• TASK STATEMENT:
Give the records again in full, exactly as they appear, but without the pictures.

• RECORDS FOR THE EXERCISE:
══════════
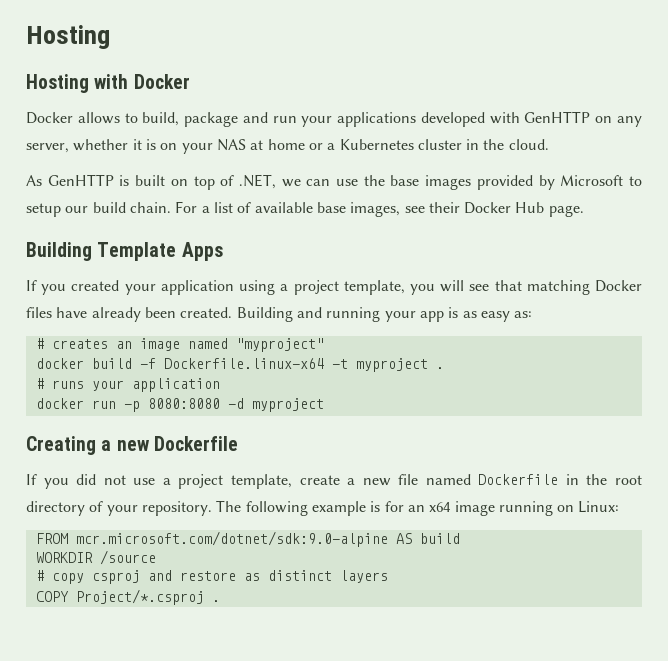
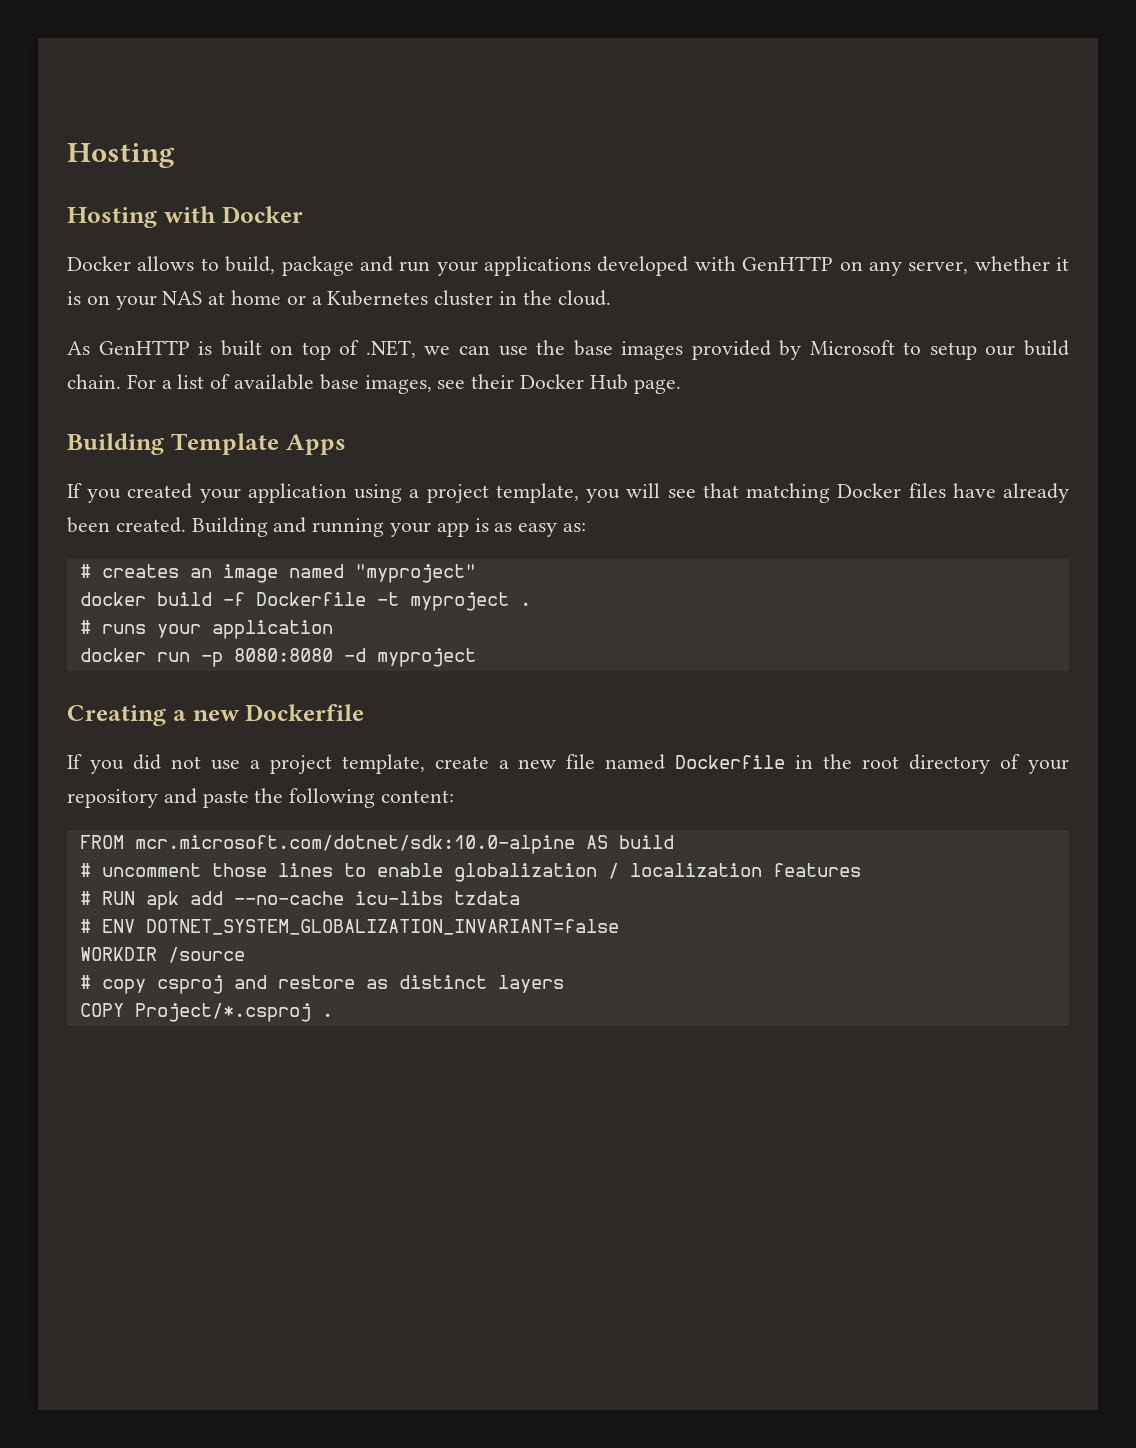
- docker build -f Dockerfile.linux-x64 -t myproject .
+ docker build -f Dockerfile -t myproject .
- If you did not use a project template, create a new file named Dockerfile in the root directory of your repository. The following example is for an x64 image running on Linux:
+ If you did not use a project template, create a new file named Dockerfile in the root directory of your repository and paste the following content:
- FROM mcr.microsoft.com/dotnet/sdk:9.0-alpine AS build
+ FROM mcr.microsoft.com/dotnet/sdk:10.0-alpine AS build
+ # uncomment those lines to enable globalization / localization features
+ # RUN apk add --no-cache icu-libs tzdata
+ # ENV DOTNET_SYSTEM_GLOBALIZATION_INVARIANT=false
══════════
• SOLUTION:
- docker build -f Dockerfile.linux-x64 -t myproject .
+ docker build -f Dockerfile -t myproject .
- If you did not use a project template, create a new file named Dockerfile in the root directory of your repository. The following example is for an x64 image running on Linux:
+ If you did not use a project template, create a new file named Dockerfile in the root directory of your repository and paste the following content:
- FROM mcr.microsoft.com/dotnet/sdk:9.0-alpine AS build
+ FROM mcr.microsoft.com/dotnet/sdk:10.0-alpine AS build
+ # uncomment those lines to enable globalization / localization features
+ # RUN apk add --no-cache icu-libs tzdata
+ # ENV DOTNET_SYSTEM_GLOBALIZATION_INVARIANT=false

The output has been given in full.